Construire ligne par ligne. Pour obtenir une ligne, on encadre par des 1 et on additionne les termes adjacents de la ligne précédente. Exemple : de 1, 4, 6, 4, 1 on tire 1, 5, 10, 10, 5, 1.
Justifier \sum \dbinom{n}{k} = 2^n. On compte les sous-ensembles d'un ensemble à n éléments : chaque élément est pris ou non (2 choix), soit 2^n sous-ensembles ; en les classant par taille k, on obtient \sum_k \dbinom{n}{k}. C'est aussi le binôme appliqué à a = b = 1.
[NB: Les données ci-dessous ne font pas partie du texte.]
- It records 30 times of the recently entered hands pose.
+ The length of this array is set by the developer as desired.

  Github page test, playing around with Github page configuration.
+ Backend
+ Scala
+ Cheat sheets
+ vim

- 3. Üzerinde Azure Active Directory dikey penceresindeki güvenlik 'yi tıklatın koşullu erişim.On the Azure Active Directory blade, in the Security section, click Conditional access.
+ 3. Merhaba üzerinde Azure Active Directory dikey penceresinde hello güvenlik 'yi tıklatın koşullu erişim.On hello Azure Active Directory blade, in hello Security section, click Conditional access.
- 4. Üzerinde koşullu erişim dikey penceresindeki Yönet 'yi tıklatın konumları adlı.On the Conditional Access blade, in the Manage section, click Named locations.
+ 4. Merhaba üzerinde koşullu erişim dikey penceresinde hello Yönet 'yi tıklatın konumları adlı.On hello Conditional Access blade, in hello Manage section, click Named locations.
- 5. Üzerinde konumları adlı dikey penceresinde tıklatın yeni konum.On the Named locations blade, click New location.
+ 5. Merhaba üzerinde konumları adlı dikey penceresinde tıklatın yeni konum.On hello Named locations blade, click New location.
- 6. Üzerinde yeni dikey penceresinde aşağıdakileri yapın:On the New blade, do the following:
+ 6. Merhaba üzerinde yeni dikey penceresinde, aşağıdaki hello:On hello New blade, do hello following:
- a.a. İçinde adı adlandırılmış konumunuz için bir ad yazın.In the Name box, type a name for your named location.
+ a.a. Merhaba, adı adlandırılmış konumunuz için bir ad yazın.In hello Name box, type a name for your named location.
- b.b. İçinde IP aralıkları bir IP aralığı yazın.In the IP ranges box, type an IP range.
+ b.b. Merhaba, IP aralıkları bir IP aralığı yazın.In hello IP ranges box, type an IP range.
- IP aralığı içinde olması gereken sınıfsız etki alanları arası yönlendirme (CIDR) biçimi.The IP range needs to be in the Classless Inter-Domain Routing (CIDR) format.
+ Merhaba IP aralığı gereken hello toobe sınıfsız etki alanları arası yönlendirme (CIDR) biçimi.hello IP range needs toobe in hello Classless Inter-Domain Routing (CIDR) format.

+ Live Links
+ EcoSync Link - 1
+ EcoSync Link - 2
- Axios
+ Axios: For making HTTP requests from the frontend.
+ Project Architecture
Le triangle de Pascal offre une méthode de calcul des coefficients binomiaux sans factorielle, utile quand la calculatrice est indisponible ou pour vérifier. Connais la relation de Pascal, la symétrie, la somme 2^n et le lien avec le binôme de Newton. Ces propriétés apparaissent dans les questions de raisonnement et dans les développements algébriques liés à la loi binomiale. Entraîne-toi à reconstruire de tête les premières lignes du triangle (jusqu'à n = 6) : cela permet de vérifier instantanément un coefficient lu à la calculatrice. La relation de Pascal se démontre aussi par un argument combinatoire élégant : pour choisir k éléments parmi n, on distingue selon qu'un élément fixé est pris (il reste \dbinom{n-1}{k-1} choix) ou non (il reste \dbinom{n-1}{k} choix). Ce type de raisonnement, apprécié au baccalauréat, illustre le lien profond entre dénombrement et algèbre.